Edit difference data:

────────────────

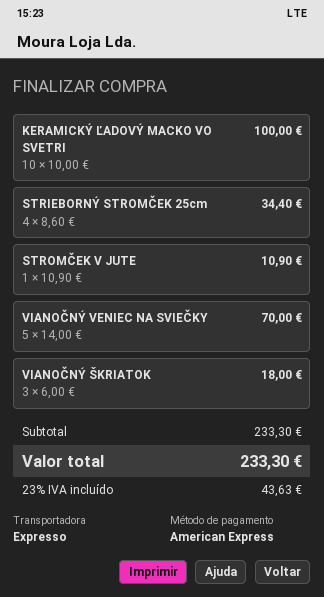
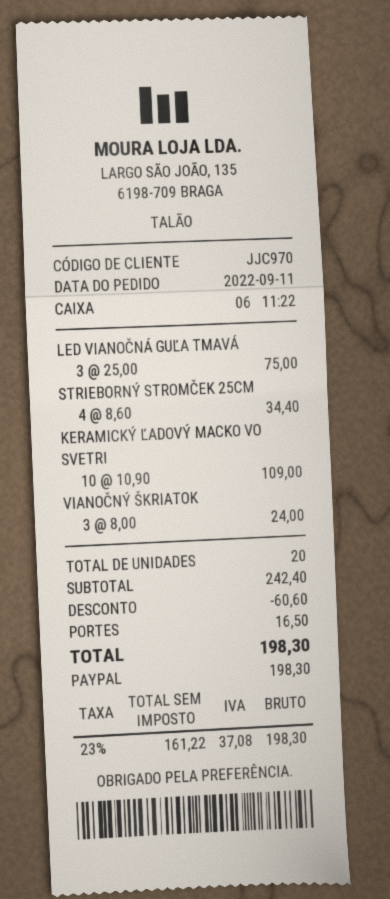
payment method: American Express -> PayPal
KERAMICKÝ ĽADOVÝ MACKO VO SVETRI: 10 x 10.00 = 100.00 -> 10 x 10.90 = 109.00
STROMČEK V JUTE: 1 x 10.90 = 10.90 -> none
VIANOČNÝ VENIEC NA SVIEČKY: 5 x 14.00 = 70.00 -> none
VIANOČNÝ ŠKRIATOK: 3 x 6.00 = 18.00 -> 3 x 8.00 = 24.00
LED VIANOČNÁ GUĽA TMAVÁ: none -> 3 x 25.00 = 75.00
subtotal: 233.30 -> 242.40
discount: none -> 60.60
shipping: none -> 16.50
tax: 23% = 43.63 -> 23% = 37.08
total: 233.30 -> 198.30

────────────────

**What is required**
Type the entries again verbatim. Drop the images.

**The completed task**
payment method: American Express -> PayPal
KERAMICKÝ ĽADOVÝ MACKO VO SVETRI: 10 x 10.00 = 100.00 -> 10 x 10.90 = 109.00
STROMČEK V JUTE: 1 x 10.90 = 10.90 -> none
VIANOČNÝ VENIEC NA SVIEČKY: 5 x 14.00 = 70.00 -> none
VIANOČNÝ ŠKRIATOK: 3 x 6.00 = 18.00 -> 3 x 8.00 = 24.00
LED VIANOČNÁ GUĽA TMAVÁ: none -> 3 x 25.00 = 75.00
subtotal: 233.30 -> 242.40
discount: none -> 60.60
shipping: none -> 16.50
tax: 23% = 43.63 -> 23% = 37.08
total: 233.30 -> 198.30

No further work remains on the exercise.